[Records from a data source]
- - - - - - -

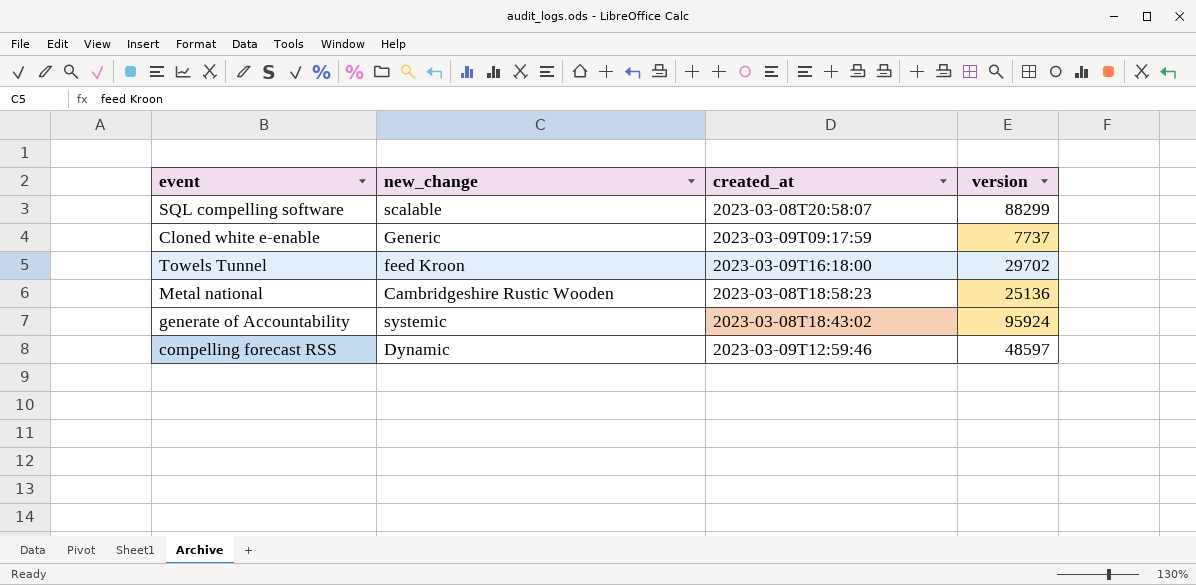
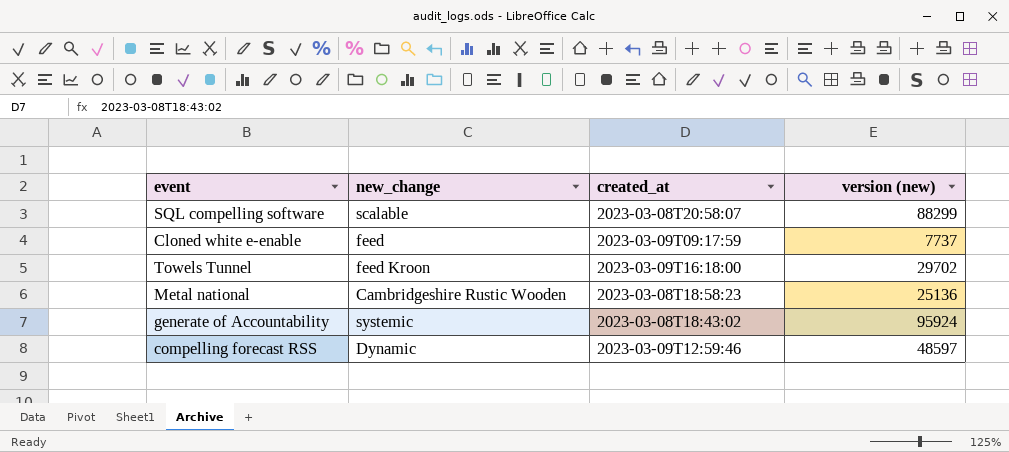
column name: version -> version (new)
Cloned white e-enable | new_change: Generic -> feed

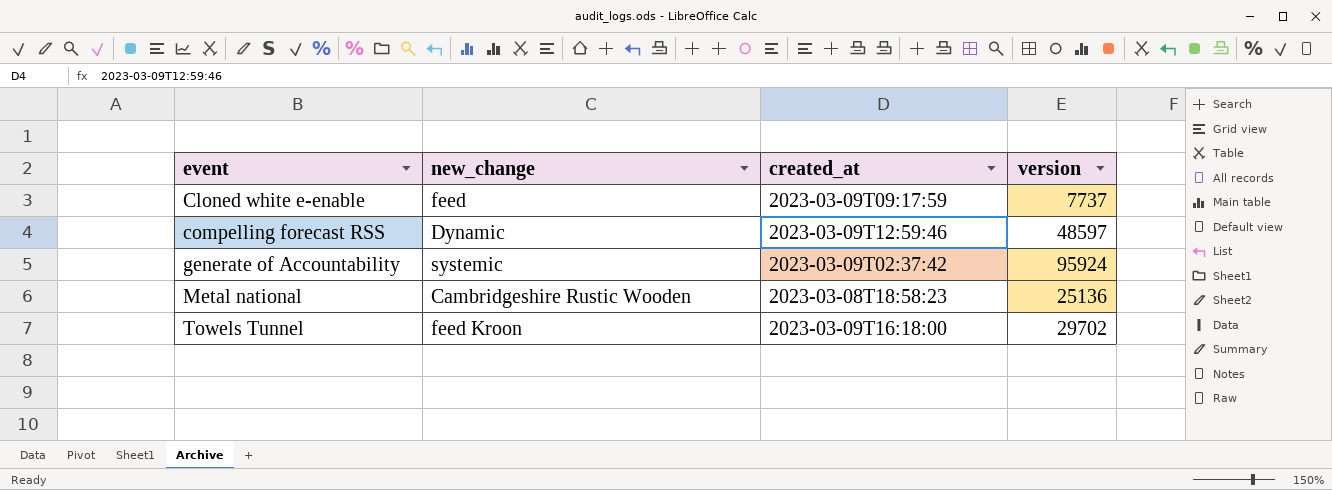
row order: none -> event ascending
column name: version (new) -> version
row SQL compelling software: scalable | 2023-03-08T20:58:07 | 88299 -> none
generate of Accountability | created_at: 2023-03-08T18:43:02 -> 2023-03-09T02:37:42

- - - - - - -

▶ **Exercise aim**: Restate the records above word for word, without the pictures.

▶ **Answer box**:
column name: version -> version (new)
Cloned white e-enable | new_change: Generic -> feed

row order: none -> event ascending
column name: version (new) -> version
row SQL compelling software: scalable | 2023-03-08T20:58:07 | 88299 -> none
generate of Accountability | created_at: 2023-03-08T18:43:02 -> 2023-03-09T02:37:42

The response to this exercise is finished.